_REQUIRED ACTION_: Gather each line of the records where "yoursite" appears.

_MATERIAL SHOWN_:
■ ■ ■

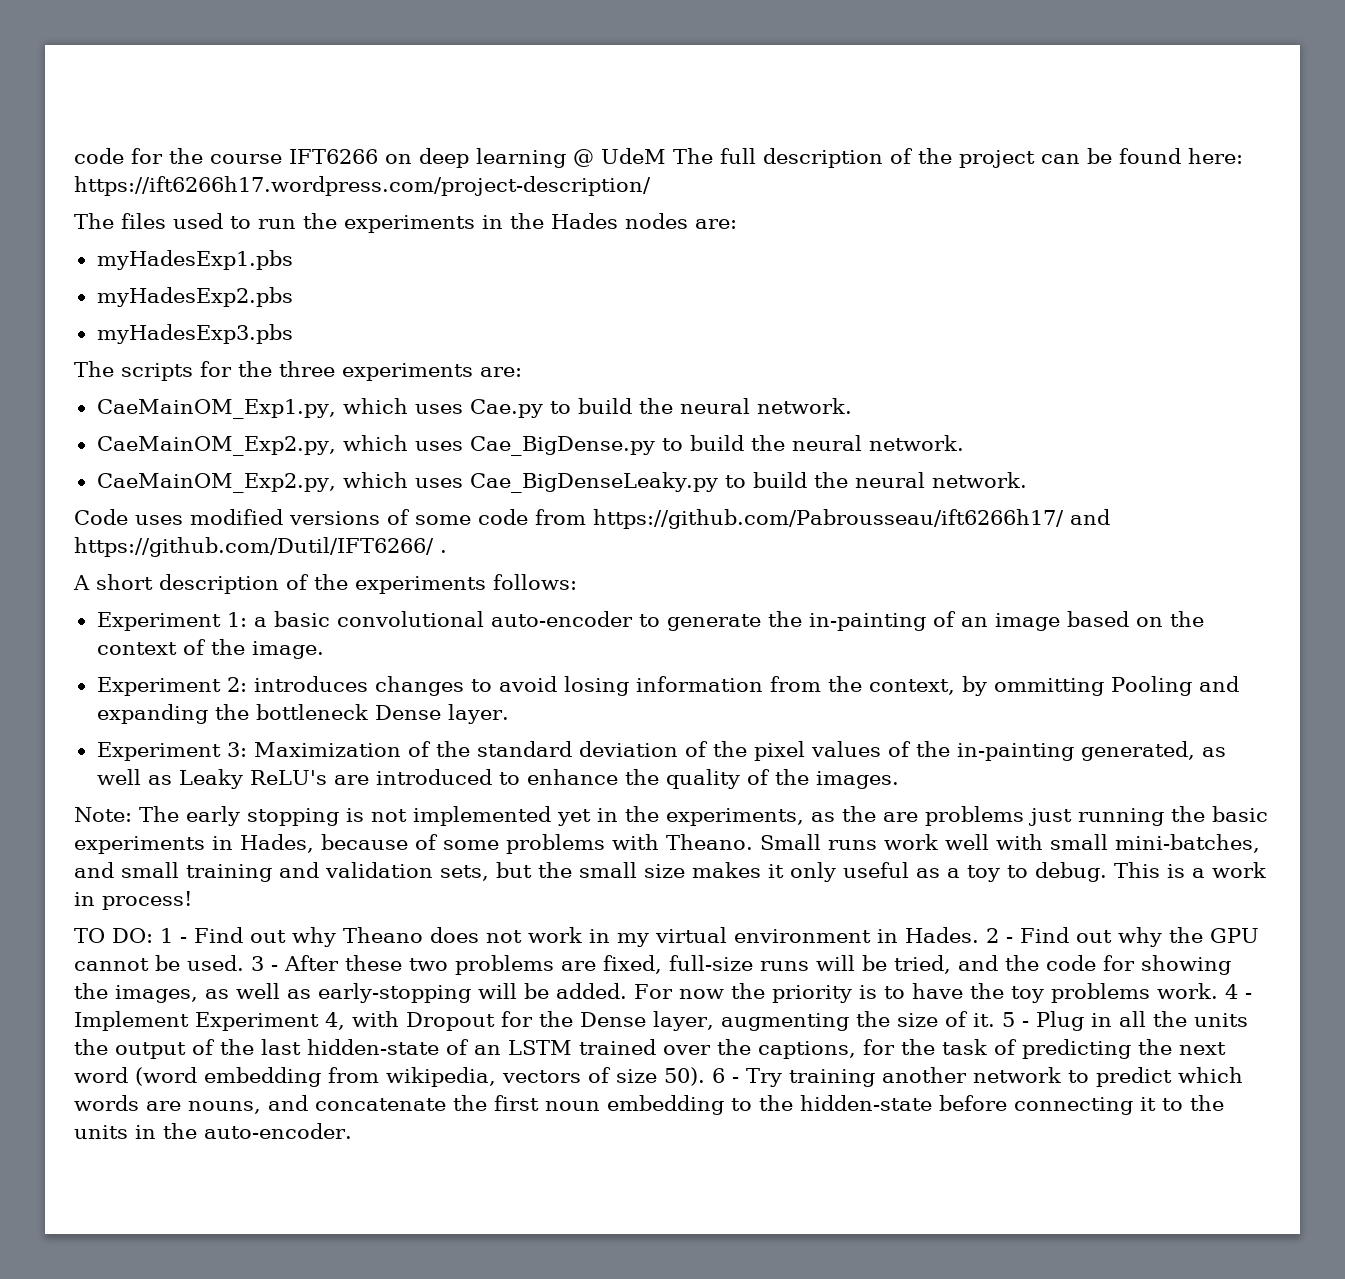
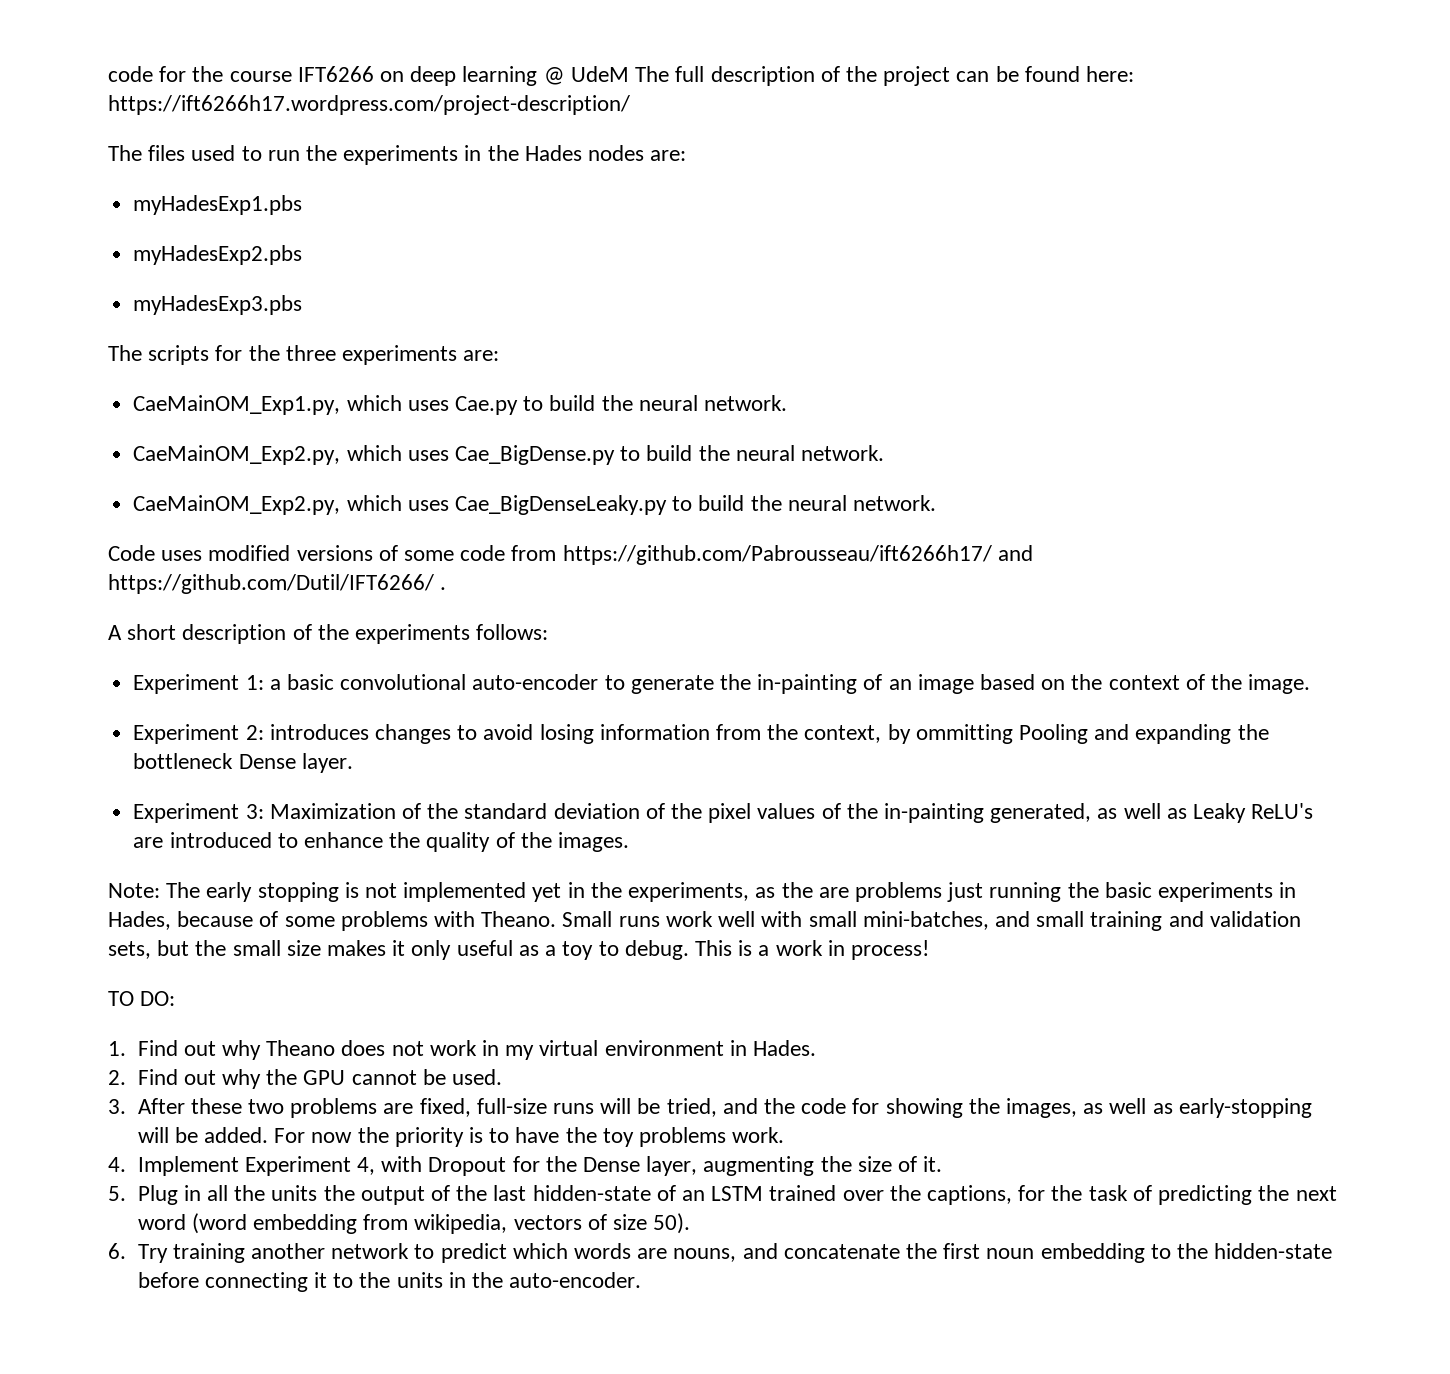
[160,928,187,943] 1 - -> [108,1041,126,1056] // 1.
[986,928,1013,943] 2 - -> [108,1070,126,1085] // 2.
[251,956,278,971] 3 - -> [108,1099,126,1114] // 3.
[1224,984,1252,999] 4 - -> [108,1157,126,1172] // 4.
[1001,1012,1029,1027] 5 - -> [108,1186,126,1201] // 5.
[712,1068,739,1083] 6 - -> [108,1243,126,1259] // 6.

■ ■ ■

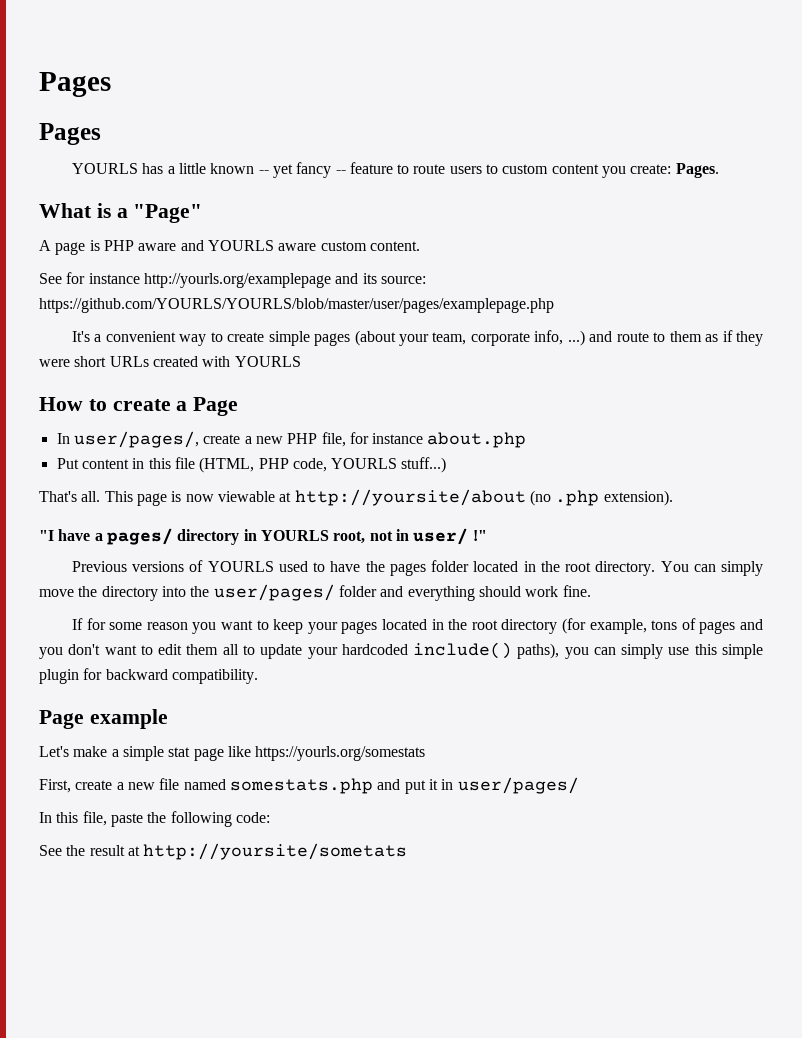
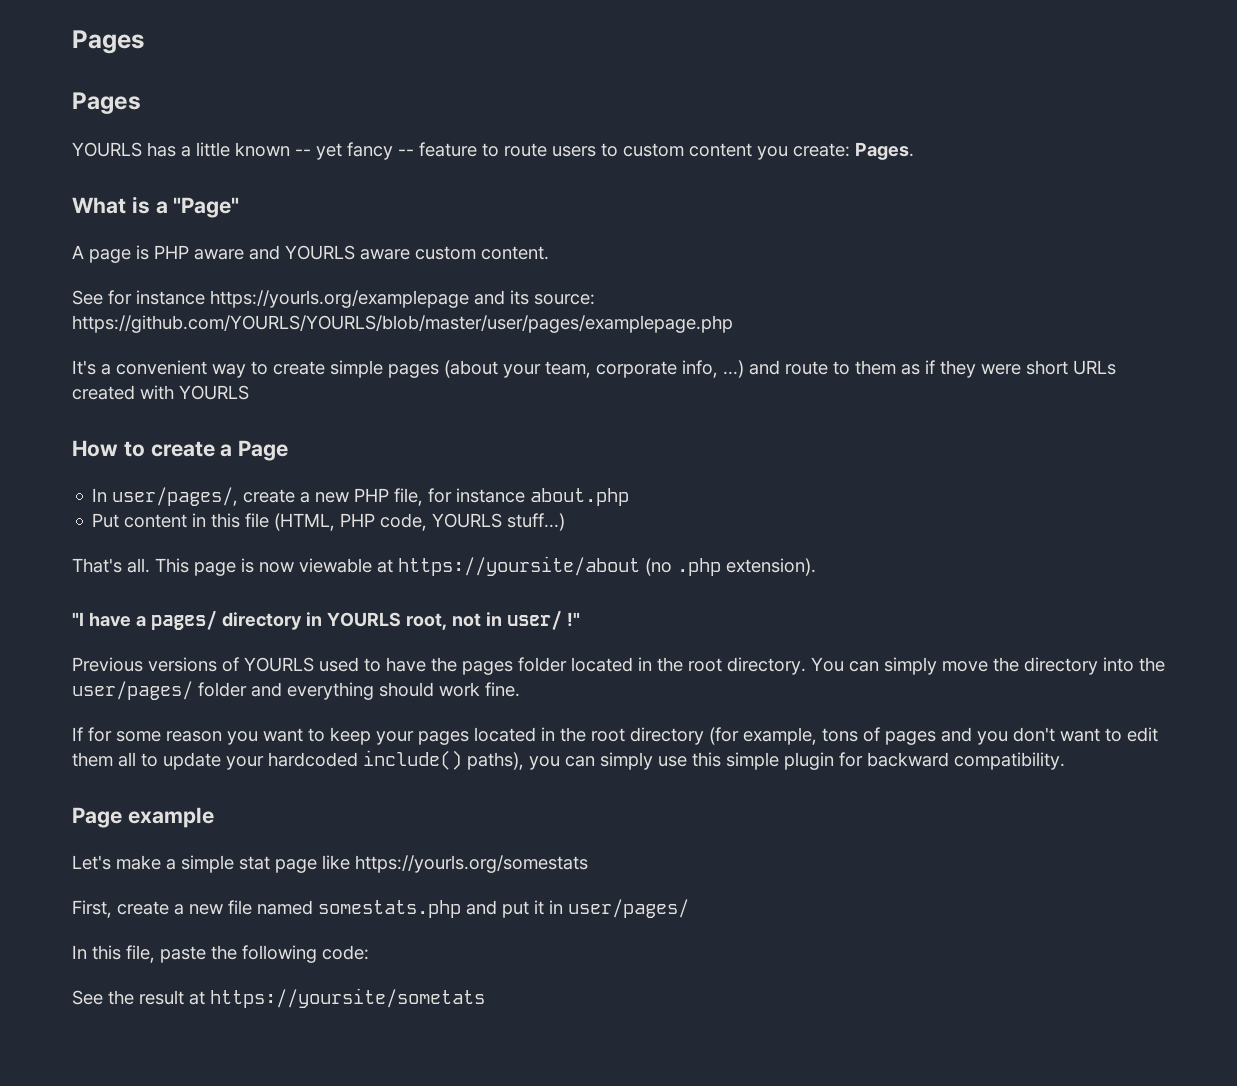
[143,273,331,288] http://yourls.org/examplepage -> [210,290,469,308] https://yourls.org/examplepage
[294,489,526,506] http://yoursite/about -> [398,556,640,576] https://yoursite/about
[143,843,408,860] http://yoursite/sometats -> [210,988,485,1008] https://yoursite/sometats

■ ■ ■

_RESPONSE BELOW_:
[294,489,526,506] http://yoursite/about -> [398,556,640,576] https://yoursite/about
[143,843,408,860] http://yoursite/sometats -> [210,988,485,1008] https://yoursite/sometats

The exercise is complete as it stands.